I think, in our press release it kind of implies that we meant “bigger” in terms of the world, but I don’t think I did. Which is no big deal; if it says something I didn’t want to say, then I’ll just talk about it later!
You’ve had a couple of black-and-white sleeves, and this time whilst it’s still a monotone image, it’s blue.
It is blue.
The photograph is looking out to sea again, similar to Attack On Memory where you’re looking out towards a lighthouse, which conjures all the connotations that come with lighthouses: safety, security, shipwrecks, danger…This however, looks gorgeous. Where was it taken?
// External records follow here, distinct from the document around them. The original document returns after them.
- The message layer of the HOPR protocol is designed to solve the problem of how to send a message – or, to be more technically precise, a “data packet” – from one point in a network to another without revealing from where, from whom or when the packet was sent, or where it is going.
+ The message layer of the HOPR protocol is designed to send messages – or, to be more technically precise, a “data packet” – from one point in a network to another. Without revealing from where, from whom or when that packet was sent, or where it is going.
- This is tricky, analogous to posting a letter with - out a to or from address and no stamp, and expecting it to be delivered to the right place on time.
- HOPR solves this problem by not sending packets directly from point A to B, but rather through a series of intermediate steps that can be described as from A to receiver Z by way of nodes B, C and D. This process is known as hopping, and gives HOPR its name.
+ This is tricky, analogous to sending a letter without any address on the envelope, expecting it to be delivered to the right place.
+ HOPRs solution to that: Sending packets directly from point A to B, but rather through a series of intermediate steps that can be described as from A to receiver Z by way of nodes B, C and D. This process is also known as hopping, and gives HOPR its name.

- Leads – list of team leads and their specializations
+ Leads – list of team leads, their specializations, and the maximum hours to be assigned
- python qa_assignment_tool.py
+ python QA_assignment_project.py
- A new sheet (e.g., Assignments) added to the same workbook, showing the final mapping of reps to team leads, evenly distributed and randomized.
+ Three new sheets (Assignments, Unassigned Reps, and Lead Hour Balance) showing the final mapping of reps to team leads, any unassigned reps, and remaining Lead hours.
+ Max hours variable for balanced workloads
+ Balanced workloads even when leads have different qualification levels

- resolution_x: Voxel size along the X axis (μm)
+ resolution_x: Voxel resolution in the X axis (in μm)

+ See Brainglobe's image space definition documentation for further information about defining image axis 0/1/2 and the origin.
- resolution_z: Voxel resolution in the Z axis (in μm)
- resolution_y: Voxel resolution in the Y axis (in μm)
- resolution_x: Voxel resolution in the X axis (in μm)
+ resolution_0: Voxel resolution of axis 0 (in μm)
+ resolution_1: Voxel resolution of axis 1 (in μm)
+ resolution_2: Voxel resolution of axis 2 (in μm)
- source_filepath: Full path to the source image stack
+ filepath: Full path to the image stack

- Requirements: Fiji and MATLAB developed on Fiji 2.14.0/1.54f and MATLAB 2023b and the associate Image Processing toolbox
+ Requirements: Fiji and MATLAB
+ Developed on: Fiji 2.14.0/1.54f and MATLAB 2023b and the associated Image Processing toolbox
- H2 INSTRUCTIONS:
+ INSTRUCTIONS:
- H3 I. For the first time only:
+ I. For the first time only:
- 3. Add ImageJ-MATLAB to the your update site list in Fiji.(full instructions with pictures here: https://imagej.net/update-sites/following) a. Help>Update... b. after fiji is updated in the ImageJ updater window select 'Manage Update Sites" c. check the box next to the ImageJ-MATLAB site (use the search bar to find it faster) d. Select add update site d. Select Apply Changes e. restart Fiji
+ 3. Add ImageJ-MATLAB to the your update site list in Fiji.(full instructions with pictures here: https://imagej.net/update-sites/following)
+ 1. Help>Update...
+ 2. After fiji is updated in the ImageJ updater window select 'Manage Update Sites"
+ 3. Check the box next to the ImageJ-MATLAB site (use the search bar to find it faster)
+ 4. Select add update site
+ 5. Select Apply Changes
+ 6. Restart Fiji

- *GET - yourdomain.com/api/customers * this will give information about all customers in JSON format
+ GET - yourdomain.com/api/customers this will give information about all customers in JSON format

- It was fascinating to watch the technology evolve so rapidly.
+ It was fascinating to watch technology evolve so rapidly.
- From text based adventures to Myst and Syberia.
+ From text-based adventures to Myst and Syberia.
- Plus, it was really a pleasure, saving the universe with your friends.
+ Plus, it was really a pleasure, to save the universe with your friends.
Jamaica. I went there for a week with my girlfriend, and that was actually the only picture I took while I was there. There actually used to be a little lady on the rock by the umbrella, but we got rid of her, photoshopped her out! But the dude left her shadow in there, so there’s a shadow on the rock, which is accidental, and I didn’t realise until later.
That’s an interesting Easter Egg.
Yeah, I can read into it, make up a story about why that is.
Life Without People.
[Laughs].
You mentioned when Attack On Memory came out that you didn’t want to play any of the old songs any more, which makes sense with the dramatic change in the music’s flow. Is that still the case this time round as you put the set-lists together?
It will probably still be the most recent stuff, we won’t go back too far. Even though this stuff is a little lighter, it fits in the set that we have right now.
Whilst on the record it sounds perfect, when we play live it doesn’t always sound like that; we’re not perfect. When we just play these songs and there’s not five guitar-tracks, it does still sound like one of the old records, it fits in the set really well.
The last record you recorded pretty much live.
Almost like fully, totally live.
As you had three weeks and mention “five guitar-tracks”, I take it that wasn’t the case this time round.
No, we recorded it live and then went back and re-did it. We kept the drum track and did bass over that again, changing the bass sound on some of the songs – which we’ve never done. “Different bass sounds?!” Just crazy, so crazy.
The guitars we spent a long time on, because the studio we were at just had so many different guitars and amps that we were just like “Well, gotta use them all!” But there was just more of a focus on making each song it’s own world on this one, rather than on previous records where it was a record-long vibe, whereas this one shifts a little bit.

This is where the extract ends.